Ok, you've answered my question thanks. But I just don't understand why they still got tax bills if a PFT is that easy. And why would the Taxman easily agree to an increased PFT when it will do him out of revenue? How far could this go? I mean, if someone had a pot of 5M would Revenue double his PFT? Isn't the SFT a fiction then? Why have one?


----------



## Starbuck (23 May 2013)

Hi Conan. I finally found out where to contact in Revenue about applying for an increased PFT as you suggested above.
They have informed me that there is no provision for anyone to apply for an increased PFT as you suggest. So that was duff gen I'm afraid.
I thought it was too good to be true, and indeed it is.
Six figure tax bill coming my way before I can claim my pension. Bloody outrageous.


----------



## Azriel (23 May 2013)

You are not currently impacted (your benefits are below the current limits)....hence you cannot currently apply for a PFT. Based on past practice - the limits have been reduced twice before - where the limits reduce and you are at that point impacted, you would at that point apply for 'protection' i.e. a PFT.

As Conan notes, this is assuming no change in process, but the starting position would not be a six figure tax bill - this would be out of line with previous practice.


----------



## Starbuck (23 May 2013)

That may be true for me, but what about my colleagues on a higher pay scale who are now pushed above the PFT by the Revenue forcing Schemes to pay them Cost Of Living increases? They requested their PFT's based on their then expected Benefit, which was already over the SFT.
Now the fund has been forced by the Government to increase the Benefit (even though it can't afford it) and the figure the deferred guys had based the PFT on is now too low! They find themselves pushed over their PFT by the COL increases (ironically!) which will cost them a packet in Tax on reaching retirement age. Estimates range around 75K. Like me they are ineligible for commutation, so no lump sum.
The fund can't afford to pay the tax - not even over the 10 year window allowed.


----------



## Azriel (26 May 2013)

PFT should have been determined based on accrued benefits as at December 2010 (and not prospective salary!).

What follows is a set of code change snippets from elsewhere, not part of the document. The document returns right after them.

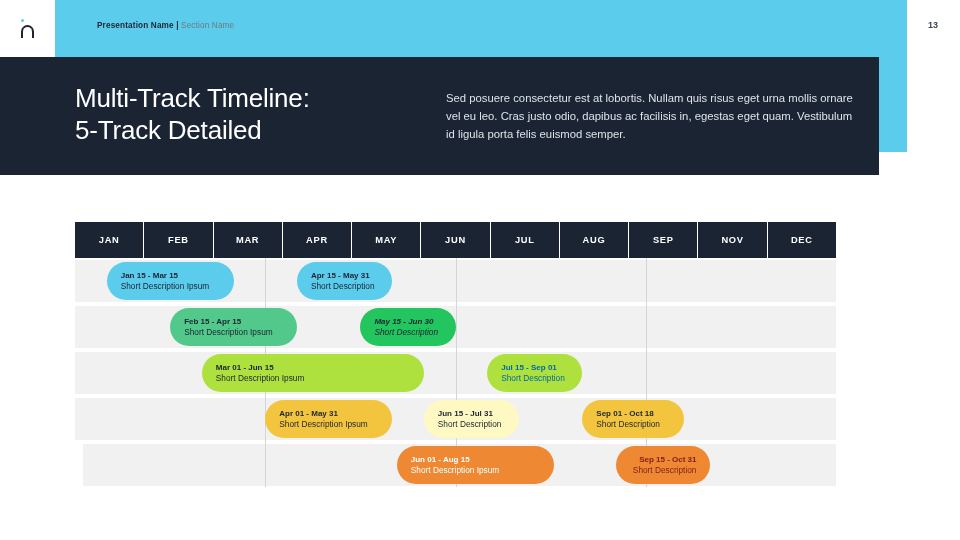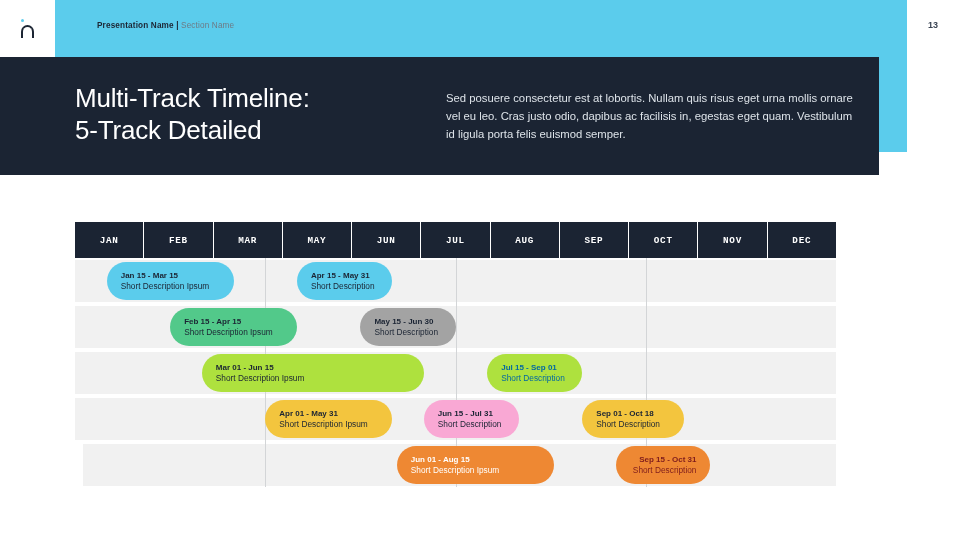--- a/index.html
+++ b/index.html
@@ -133,21 +133,20 @@
     top: 222px;
     width: 761px;
     height: 265px;
   }
   #month-header {
     position: relative;
     display: flex;
     width: 100%;
     height: 36px;
     background: #1B2433;
-    font-family: Liberation Mono, monospace;
   }
   #month-header .month-cell {
     flex: 1 1 0;
     display: flex;
     align-items: center;
     justify-content: center;
     color: #ffffff;
     font-size: 9.3px;
     font-weight: bold;
     letter-spacing: 0.7px;
@@ -237,26 +236,26 @@
     <div>5-Track Detailed</div>
   </div>
   <div id="hero-body">Sed posuere consectetur est at lobortis. Nullam quis risus eget urna mollis ornare vel eu leo. Cras justo odio, dapibus ac facilisis in, egestas eget quam. Vestibulum id ligula porta felis euismod semper.</div>
 </div>
 
 <div id="timeline">
   <div id="month-header">
       <div class="month-cell">JAN</div>
       <div class="month-cell">FEB</div>
       <div class="month-cell">MAR</div>
+      <div class="month-cell">APR</div>
       <div class="month-cell">MAY</div>
       <div class="month-cell">JUN</div>
       <div class="month-cell">JUL</div>
       <div class="month-cell">AUG</div>
       <div class="month-cell">SEP</div>
-      <div class="month-cell">OCT</div>
       <div class="month-cell">NOV</div>
       <div class="month-cell">DEC</div>
     </div>
   <div id="gridlines">
       <div class="gl" style="left: 25%;"></div>
       <div class="gl" style="left: 50%;"></div>
       <div class="gl" style="left: 75%;"></div>
     </div>
   <div id="rows">
       <div class="track-row">
@@ -267,41 +266,41 @@
         <div class="bar" style="left: 29.1667%; width: 12.5%; background: rgb(91, 204, 236); color: rgb(27, 36, 51);">
           <div class="bar-range">Apr 15 - May 31</div>
           <div class="bar-desc">Short Description</div>
         </div>
       </div>
       <div class="track-row">
         <div class="bar" style="left: 12.5%; width: 16.6667%; background: rgb(82, 201, 138); color: rgb(27, 36, 51);">
           <div class="bar-range">Feb 15 - Apr 15</div>
           <div class="bar-desc">Short Description Ipsum</div>
         </div>
-        <div class="bar" style="left: 37.5%; width: 12.5%; background: #a3a3a3; color: rgb(27, 36, 51);">
+        <div class="bar" style="left: 37.5%; width: 12.5%; background: #22c55e; color: rgb(27, 36, 51); font-style: italic;">
           <div class="bar-range">May 15 - Jun 30</div>
           <div class="bar-desc">Short Description</div>
         </div>
       </div>
       <div class="track-row">
         <div class="bar" style="left: 16.6667%; width: 29.1667%; background: rgb(174, 225, 62); color: rgb(27, 36, 51);">
           <div class="bar-range">Mar 01 - Jun 15</div>
           <div class="bar-desc">Short Description Ipsum</div>
         </div>
         <div class="bar" style="left: 54.1667%; width: 12.5%; background: rgb(174, 225, 62); color: #0369a1;">
           <div class="bar-range">Jul 15 - Sep 01</div>
           <div class="bar-desc">Short Description</div>
         </div>
       </div>
       <div class="track-row">
         <div class="bar" style="left: 25%; width: 16.6667%; background: rgb(243, 197, 62); color: rgb(27, 36, 51);">
           <div class="bar-range">Apr 01 - May 31</div>
           <div class="bar-desc">Short Description Ipsum</div>
         </div>
-        <div class="bar" style="left: 45.8333%; width: 12.5%; background: #f9a8d4; color: rgb(27, 36, 51);">
+        <div class="bar" style="left: 45.8333%; width: 12.5%; background: #fef9c3; color: rgb(27, 36, 51);">
           <div class="bar-range">Jun 15 - Jul 31</div>
           <div class="bar-desc">Short Description</div>
         </div>
         <div class="bar" style="left: 66.6667%; width: 13.3333%; background: rgb(243, 197, 62); color: rgb(27, 36, 51);">
           <div class="bar-range">Sep 01 - Oct 18</div>
           <div class="bar-desc">Short Description</div>
         </div>
       </div>
       <div class="track-row">
         <div class="bar" style="left: 41.6667%; width: 20.8333%; background: rgb(238, 136, 51); color: rgb(255, 255, 255);">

COL increases do have the potential to push accrued benefits above the limits, but that is all assuming that you draw the benefits at Normal Retirement Age in pension form...

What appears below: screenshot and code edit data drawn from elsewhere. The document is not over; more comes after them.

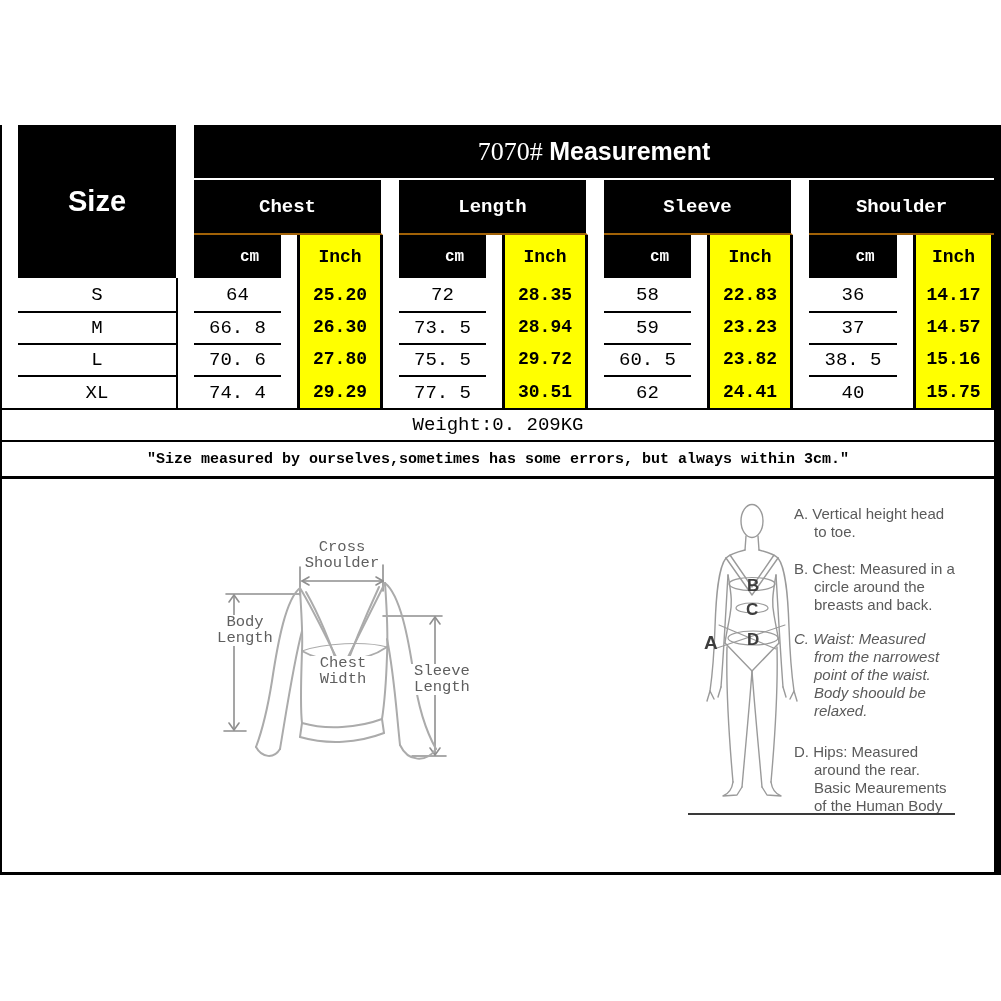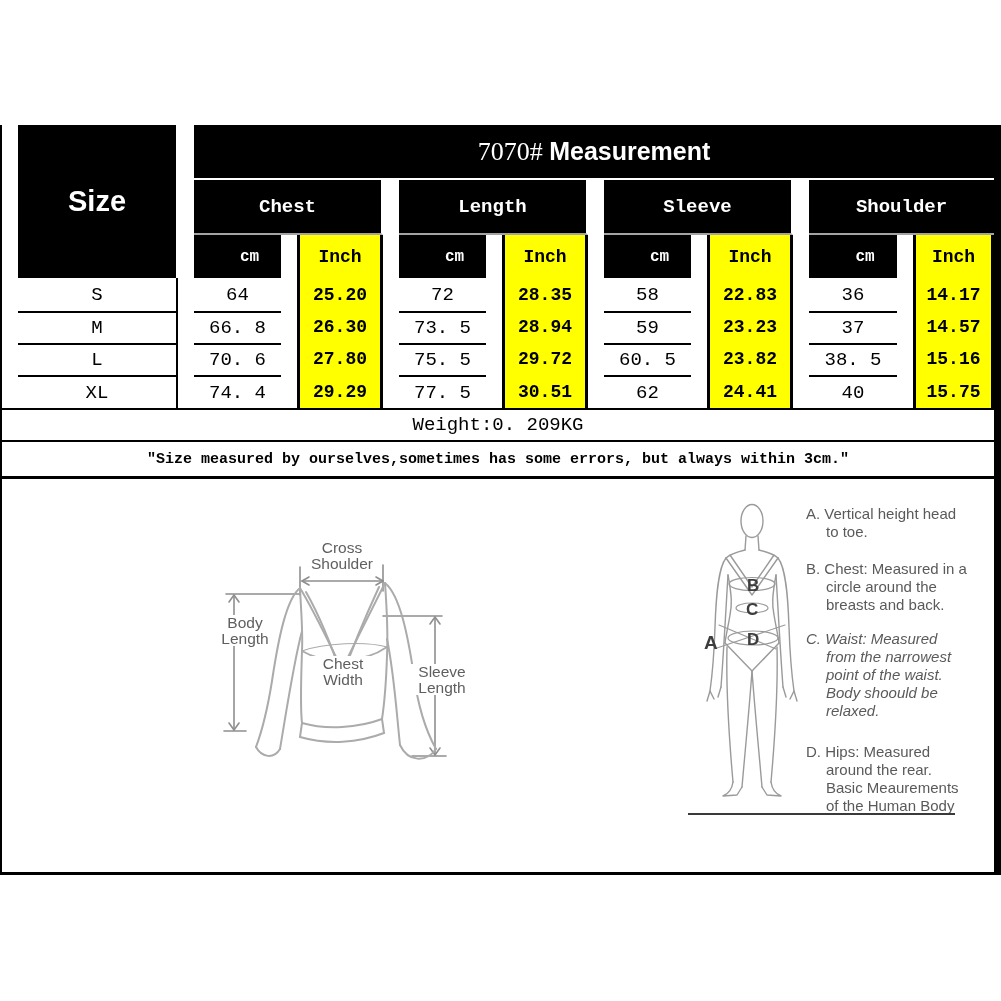--- a/index.html
+++ b/index.html
@@ -11,53 +11,53 @@
     grid-template-columns:176px 103px 102px 103px 102px 103px 102px 104px 97px;
     grid-template-rows:55px 55px 43px 33px 32px 32px 33px;}
   .c{display:flex;align-items:center;justify-content:center;box-sizing:border-box;margin-left:16px;}
   .c-size{grid-column:1;grid-row:1/4;background:#000;color:#fff;
           font-family:"Liberation Sans",sans-serif;font-weight:bold;font-size:29px;
           border-right:2px solid #fff;}
   .c-title{grid-column:2/10;grid-row:1;background:#000;color:#fff;border-bottom:2px solid #fff;}
   .t-prefix{font-family:"Liberation Serif","DejaVu Serif",serif;font-size:26px;white-space:pre;}
   .t-main{font-family:"Liberation Sans",sans-serif;font-weight:bold;font-size:25px;}
   .c-group{grid-row:2;grid-column:span 2;background:#000;color:#fff;font-weight:bold;font-size:19px;
-           border-bottom:2px solid #a3a3a3;}
+           border-bottom:2px solid #a16207;}
   .c-group.sep{border-right:2px solid #fff;}
   .c-cmh{grid-row:3;background:#000;color:#fff;font-weight:bold;font-size:16px;padding-left:24px;}
   .c-inh{grid-row:3;background:#ffff00;color:#000;font-weight:bold;font-size:18px;
          border-left:3px solid #000;border-right:3px solid #000;}
   .gr4{grid-row:4}.gr5{grid-row:5}.gr6{grid-row:6}.gr7{grid-row:7}
   .rh{background:#fff;font-size:19px;border-right:2px solid #000;}
   .wcell{background:#fff;font-size:19px;white-space:pre;}
   .ycell{background:#ffff00;font-weight:bold;font-size:18px;
          border-left:3px solid #000;border-right:3px solid #000;}
   .bt{border-top:2px solid #000;}
   .wide-row{box-sizing:border-box;width:992px;border-top:2px solid #000;background:#fff;
             display:flex;align-items:center;justify-content:center;white-space:pre;}
   .row-weight{height:32px;font-size:19px;}
   .row-fabric{height:32px;font-size:19px;}
   .row-disc{height:36px;font-size:15px;font-weight:bold;}
   
   .measure-section{position:relative;box-sizing:border-box;width:992px;height:364px;
                    border-top:3px solid #000;background:#fff;overflow:hidden;}
   .htm-heading{position:absolute;left:3px;top:164px;font-size:23px;letter-spacing:0px;color:#111;white-space:pre;}
-  .diagram-label{position:absolute;font-family:Liberation Sans, sans-serif;
+  .diagram-label{position:absolute;font-family:Liberation Mono, monospace;
                  color:#5f5f5f;font-size:15.5px;line-height:15.5px;text-align:center;background:#fff;}
   .lbl-cross{left:294px;top:61px;width:92px;background:transparent;}
   .lbl-bodylen{left:213px;top:136px;width:60px;}
   .lbl-chestw{left:309px;top:177px;width:64px;}
   .lbl-sleevelen{left:409px;top:185px;width:62px;}
   .shirt-svg{position:absolute;left:214px;top:12px;}
   .body-svg{position:absolute;left:690px;top:8px;}
   .fig-letter{font-family:"Liberation Sans",sans-serif;font-weight:bold;fill:#3d3d3d;font-size:17px;}
   .fig-letter-a{font-size:19px;}
   .notes{position:absolute;left:788px;top:0;width:196px;
          font-family:"Liberation Sans","DejaVu Sans",sans-serif;font-size:15px;line-height:18px;color:#5a5a5a;}
-  .note{margin:16px;}
+  .note{margin:4px;}
   .note div{padding-left:20px;}
   .note div:first-child{padding-left:0;}
   .note-a{margin-top:26px;}
   .note-b{margin-top:19px;}
   .note-c{margin-top:16px;font-style:italic;}
   .note-d{margin-top:23px;}
   .figure-underline{position:absolute;left:686px;top:334px;width:267px;height:0;border-top:2px solid #3a3a3a;}
 </style>
 </head>
 <body>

You are describing an unusual scheme - can't pay the tax, but happy to grant COL increases (and 'forced' to by Revenue...?)


----------



## Micfle (13 Jun 2013)

*Pension Transfer*

Hi Starbuck,
Considering you are no longer resident in Ireland have you not considered moving 
your fund internationally where by you may be able to obtain better tax rates and or receive your pension gross.
Some funds are eager to be rid of liabilities so at least explore the transfer value of your fund.


----------